Thursday, 8 March 2007
THE DEAD ZONE
The Dead Zone (1983) dir. David Cronenberg
Starring Christopher Walken, Brooke Adams, Martin Sheen
“The Dead Zone” was Cronenberg’s first venture into mainstream films. After a series of uniquely gruesome horror films (“The Brood,” “Shivers,” “Scanners”), in 1983 Cronenberg took on Stephen King’s bestseller.
Despite the auspicious pairing of King and Cronenberg, the film is cerebral and brooding as opposed to a gorefest which one might expect. Bloodletting is kept to a minimum, instead the psychological impact of predicting someone’s own death keeps up the intensity.
Christopher Walken plays Johnny Smith (one’s cinema’s lamest screen names), plays a schoolteacher, with a good career, and burgeoning relationship with his girlfriend, when suddenly all that topples down when he’s involved in a near fatal car accident. He wakes up from a coma to discover, not only has been under for 5 years and his girlfriend remarried, but he’s developed an extra sensory perception. When Johnny physically touches someone he’s able to see their future, pasts and darkest secrets.

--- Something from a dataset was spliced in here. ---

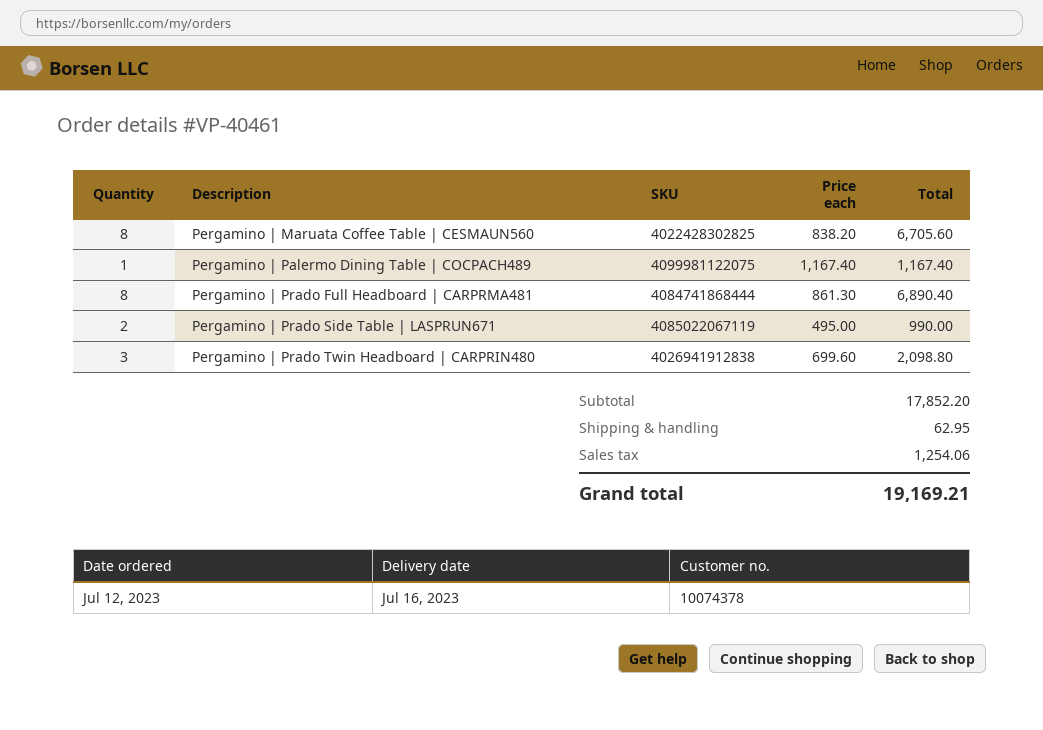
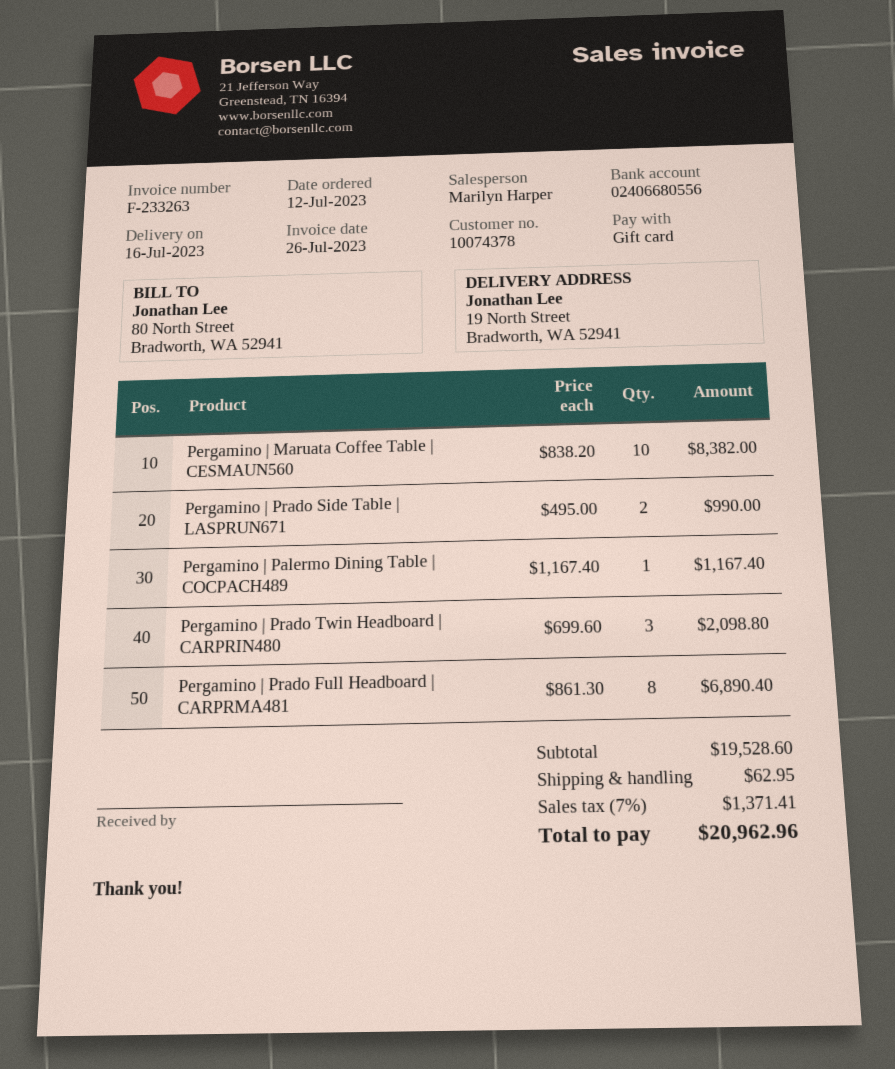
Pergamino | Maruata Coffee Table | CESMAUN560: 8 x 838.20 = 6705.60 -> 10 x 838.20 = 8382.00
subtotal: 17852.20 -> 19528.60
tax: 1254.06 -> 1371.41
total: 19169.21 -> 20962.96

Johnny’s ability is more a curse than a gift. Not only does he see their secrets, he also experiences it. Therefore his premonitions are painful and utterly frightening for him. Johnny knows he will never be the same person he was before – he will forever be exploited, abused and misunderstood. And he can never have a true relationship with another woman. The physical intimacy would be a little frightening for him.
So Johnny’s new life progresses toward an selfless act of sacrifice he chooses to make in order to save the world. The ending is tragic considering the investment the audience makes in this unique hero.
“The Dead Zone” is one of Christopher Walken’s definitive roles. His twitches, pauses and voice cadence are in peak form. And this is before he became a parody of himself, and so it’s a job to see Walken in a serious role. Cronenberg gets great emotion and intensity from him in this film. Rumours have it that Cronenberg would actually fire a pistol during some of his lines to keep Walken on edge. Also watch for Martin Sheen’s comically over-the-top performance as the southern Republican Senate candidate, Greg Stillson.
Cronenberg tells the story plainly without his trademark sex and flesh. It’s a simple progression of scenes and events that lead up to Johnny’s fateful decision at the end. If it means anything, apparently it’s Stephen King’s favourite adaptation of his novels. Enjoy.